Ванданов отрицательно покачал головой. Унгерн остановился перед ним и сказал:
– Так вот что. Сейчас я еду к императору. Ты готовь коней. Завтра утром, самое позднее – ночью, поедешь с новым главкомом Северной армией Хатан Батором к передовым красным позициям.
– Так он же еще пока…
– Будет главкомом, а ты – его заместителем. Пришлю тебе записочку: «Убирайся дома, пора ждать гостей». Это сигнал. Записку сожжешь. Максаржава хлопнешь, забьешь тревогу – мол, красные здесь были, от Сухэ Батора.
– Понял я, – сказал Ванданов, – понял.
– Ну и слава богу.
– Ух и хитер ты, барон. А меня следом за Хатан Батором не отправишь?
– Запомни: только тех помощников убирают с пути, которые умны, во-первых, и пользуются любовью народа, во-вторых.
Унгерн снова улыбнулся непонятно:
– Не обижайся, ты у меня умен, умен, а вот с народной любовью туго – сатрапов-то не любят. Ничего, ничего, погоди, придет время, с тебя для Софийского храма икону прикажу написать. Ну, давай с Богом, собирайся.
КВАРТИРА СОМОВА. Мунго сидит в гостиной, а в маленькой комнатке Сомов сжигает на огне керосиновой лампы шелковку, прячет в карман часы – те, что вернул ему Мунго.

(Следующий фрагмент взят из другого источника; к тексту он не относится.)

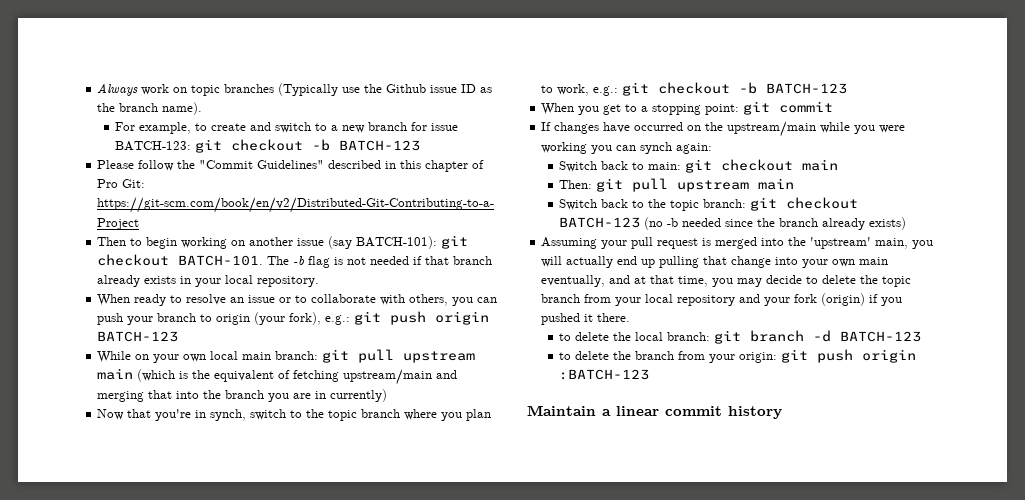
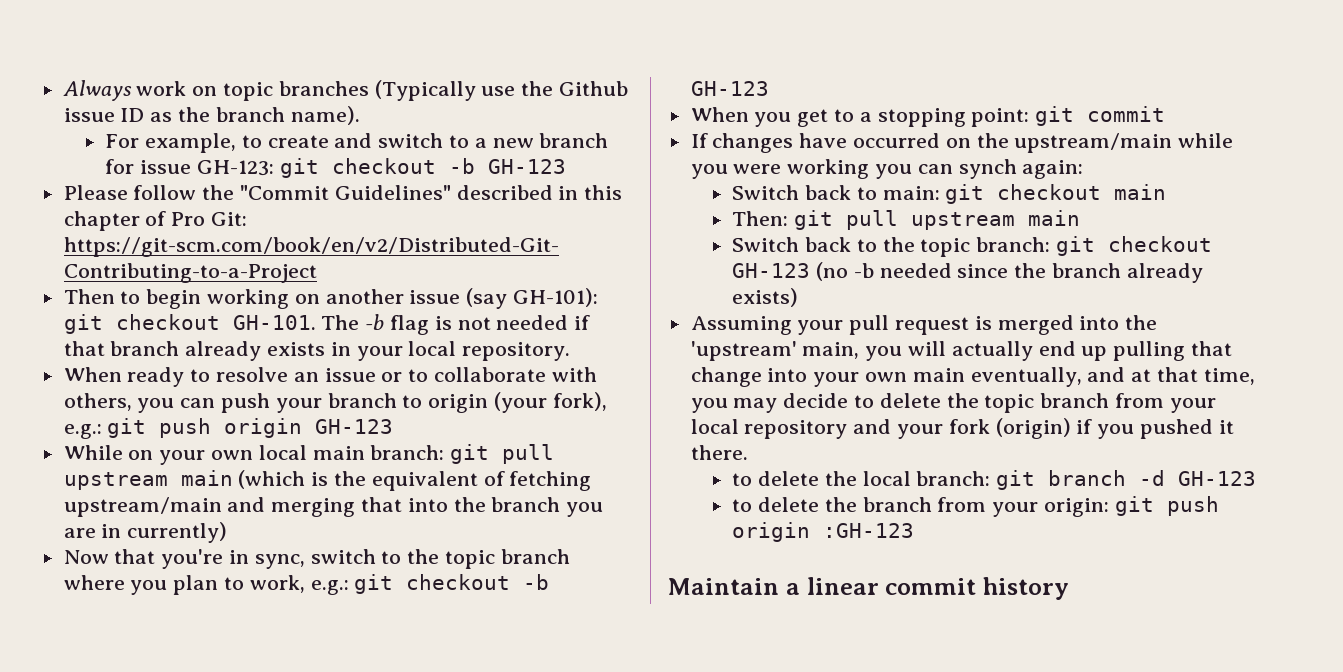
- For example, to create and switch to a new branch for issue BATCH-123: git checkout -b BATCH-123
+ For example, to create and switch to a new branch for issue GH-123: git checkout -b GH-123
- Then to begin working on another issue (say BATCH-101): git checkout BATCH-101.
+ Then to begin working on another issue (say GH-101): git checkout GH-101.
- When ready to resolve an issue or to collaborate with others, you can push your branch to origin (your fork), e.g.: git push origin BATCH-123
+ When ready to resolve an issue or to collaborate with others, you can push your branch to origin (your fork), e.g.: git push origin GH-123
- Now that you're in synch, switch to the topic branch where you plan to work, e.g.: git checkout -b BATCH-123
+ Now that you're in sync, switch to the topic branch where you plan to work, e.g.: git checkout -b GH-123
- Switch back to the topic branch: git checkout BATCH-123 (no -b needed since the branch already exists)
+ Switch back to the topic branch: git checkout GH-123 (no -b needed since the branch already exists)
- to delete the local branch: git branch -d BATCH-123
+ to delete the local branch: git branch -d GH-123
- to delete the branch from your origin: git push origin :BATCH-123
+ to delete the branch from your origin: git push origin :GH-123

– Варя, – говорит он, – сегодня ночью уходит караван в Харбин. Вы сейчас уедете туда. Здесь вам оставаться больше нельзя ни часу.
Варя отрицательно качает головой. Сомов говорит ей:
– Вам не хочется ехать в Харбин?
Варя снова отрицательно качает головой.
– Вам хочется ехать в Москву?
Варя качает головой.
– В Париж?
– Нет.
– Полноте, – говорит Сомов Вареньке. – Полноте.
Он достает из кармана деньги, оставляет себе немного, остальную пачку протягивает женщине:
– Этого вам хватит для начала. А если защемит и станет очень плохо, в Париже найдете наших торговых представителей и скажете им, что муж ваш Сомов, что он сейчас в Москве и что вы просите дать вам возможность увидеть его. И вам эту возможность дадут. Во всяком случае, если я доберусь до наших.
– А если не доберетесь?
– Вы знаете, я почему-то очень верю, что нужно требовательно, настойчиво в самом себе сохранять, как в Бога, верование в дело. И я считаю, что дело – мы, знаете, затаскали это слово, – дело, это обязательно удача.